In general, markets are eternally optimistic. Even when bad things happen, like an economic crisis, downturn, recession, etc., financial markets will always look at the next step that shows improvement.

The intrinsic value of a currency is not what it is worth. But what people trust it is worth.

Is it worth keeping my savings in a specific currency? If I trust the central bank and its actions, that’s as good as trusting the value of the money it supervises.

In desperate times (and not only), central bankers also use verbal intervention to calm markets. The most famous of them all happened during the recent financial crisis.

While in London, during a speech, the current ECB President, Mario Draghi, said the ECB would do “whatever it takes” to preserve the Euro. And he continued: “and believe me; it’ll be enough.”

As it turned out, fast forward a few years, it was enough. But financial markets and Forex trading participants didn’t wait for a second after Draghi’s remarks.

The Euro was bought in furry, with many dovish opinions being taken by surprise. While it took time for the ECB to put in place various mechanisms, it did so in style, as it regained market confidence.

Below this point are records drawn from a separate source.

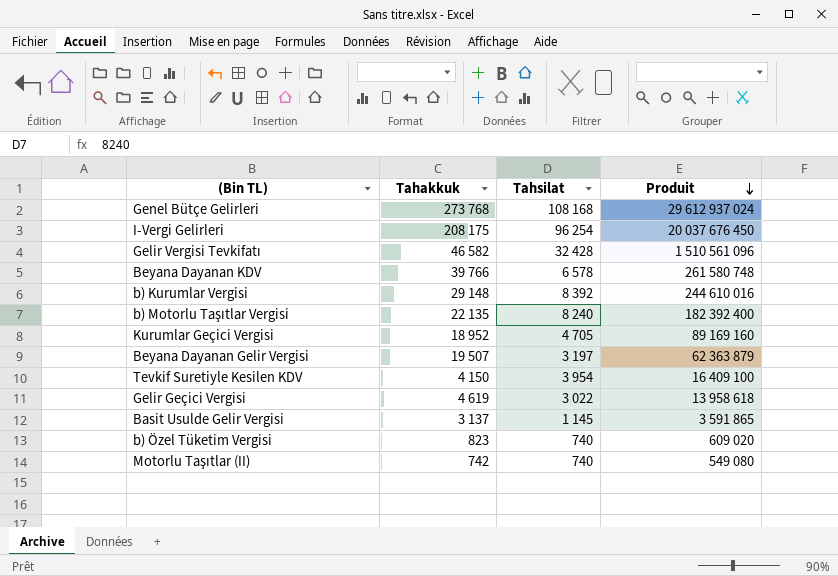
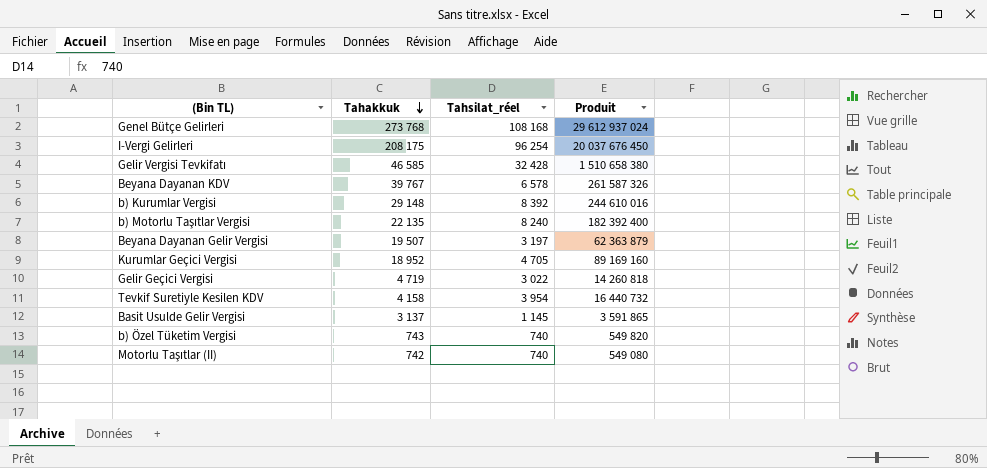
row order: Produit descending -> Tahakkuk descending
column name: Tahsilat -> Tahsilat_réel
Gelir Vergisi Tevkifatı | Tahakkuk: 46 582 -> 46 585
Gelir Vergisi Tevkifatı | Produit: 1 510 561 096 -> 1 510 658 380
Beyana Dayanan KDV | Tahakkuk: 39 766 -> 39 767
Beyana Dayanan KDV | Produit: 261 580 748 -> 261 587 326
Gelir Geçici Vergisi | Tahakkuk: 4 619 -> 4 719
Gelir Geçici Vergisi | Produit: 13 958 618 -> 14 260 818
Tevkif Suretiyle Kesilen KDV | Tahakkuk: 4 150 -> 4 158
Tevkif Suretiyle Kesilen KDV | Produit: 16 409 100 -> 16 440 732
b) Özel Tüketim Vergisi | Tahakkuk: 823 -> 743
b) Özel Tüketim Vergisi | Produit: 609 020 -> 549 820

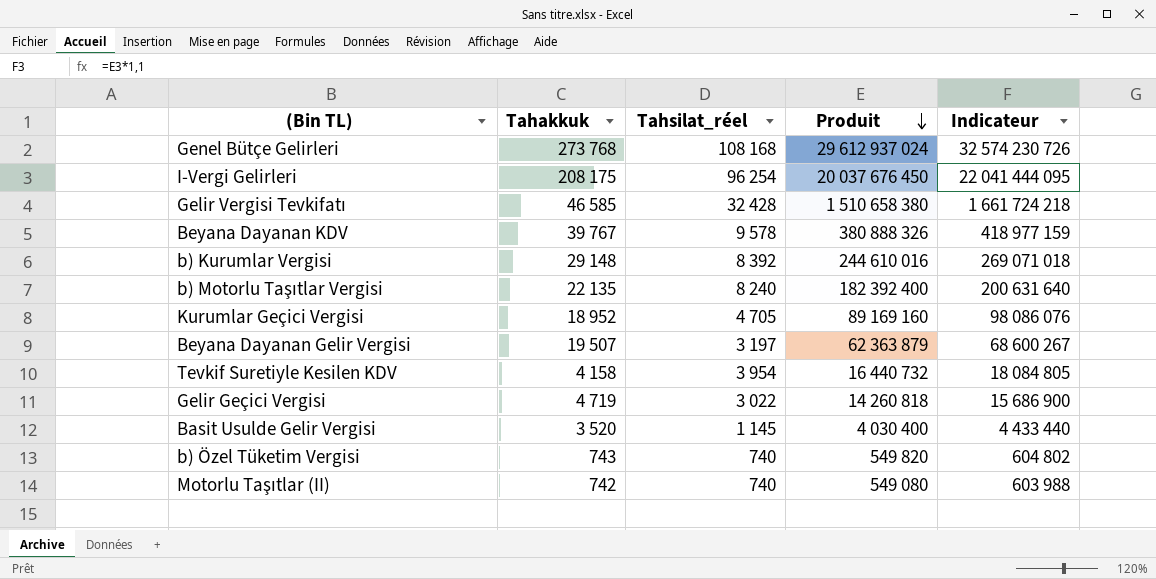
row order: Tahakkuk descending -> Produit descending
column Indicateur | formula: none -> [Produit] * 1,1
Beyana Dayanan KDV | Tahsilat_réel: 6 578 -> 9 578
Beyana Dayanan KDV | Produit: 261 587 326 -> 380 888 326
Basit Usulde Gelir Vergisi | Tahakkuk: 3 137 -> 3 520
Basit Usulde Gelir Vergisi | Produit: 3 591 865 -> 4 030 400

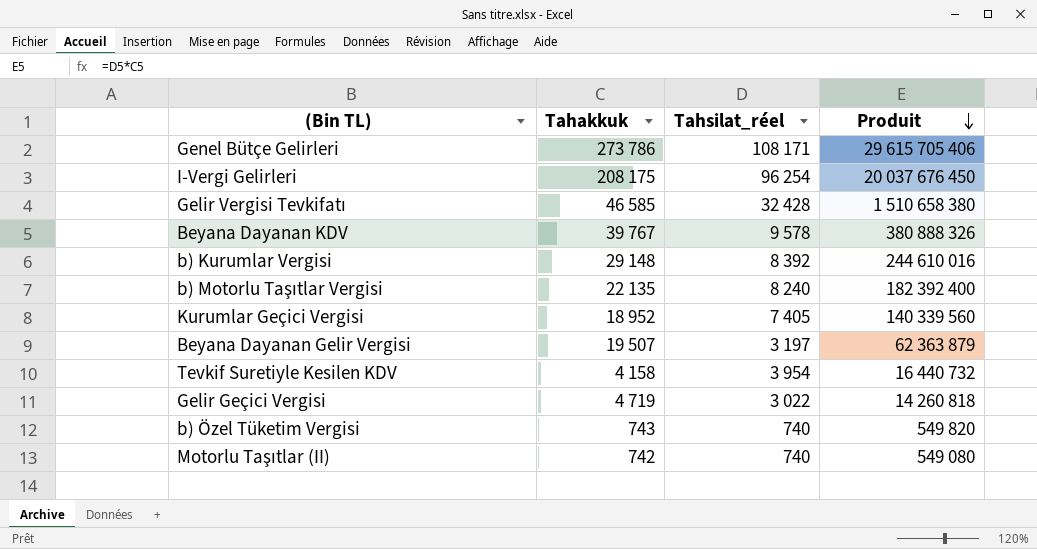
column Indicateur | formula: [Produit] * 1,1 -> none
row Basit Usulde Gelir Vergisi: 3 520 | 1 145 | 4 030 400 | 4 433 440 -> none
Genel Bütçe Gelirleri | Tahakkuk: 273 768 -> 273 786
Genel Bütçe Gelirleri | Tahsilat_réel: 108 168 -> 108 171
Genel Bütçe Gelirleri | Produit: 29 612 937 024 -> 29 615 705 406
Kurumlar Geçici Vergisi | Tahsilat_réel: 4 705 -> 7 405
Kurumlar Geçici Vergisi | Produit: 89 169 160 -> 140 339 560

Without confidence or trust, a currency’s value vanishes in a blink of an eye. In the end, a comparison like this belongs to all aspects of human relations.

So, the first, last, and most important role of the ECB in Forex trading is to establish trust for the Euro, the Eurozone, and the European project. And, to keep it that way.

The reason I chose the ECB to illustrate the tight relationship between trust and money is that Eurozone was subject to so many turbulences in recent history, that few gave the ECB a chance to fix things. Plus, historically, the Euro and the European Union didn’t stand a chance: no monetary union survived the test of time until now.

But times change, approaches change, and perceptions too. Just look at the new cryptocurrencies: if there’s trust that someone can use it to buy value, the market will strive.

Conclusion

Together with other major central banks in capitalistic countries, the ECB is one of the pillars of the financial system as we know it. Actively participating in targeting inflation and in close relationship with other jurisdictions, the ECB takes part in monetary decisions that affect the entire world, not only the Eurozone.

For example, when the Eurozone was in trouble, the ECB was in desperate need of dollars, and the Fed opened direct swap lines with the ECB. When the tsunami hit Japan, major central banks in the world, ECB included, provided help via access to incredibly cheap funding.

Moreover, all central banks meet regularly under the BIS (Bank of International Settlements) supervision, to coordinate their monetary policy actions.

As such, in Forex trading, the ECB plays a crucial role. Not only does it set the monetary policy for the Eurozone countries, but it does so in full cooperation with other economies around the world.

If this is not the very definition of capitalism, then nothing is! And it all started from the need to protect the trust in a currency: the most important aspect for a central bank.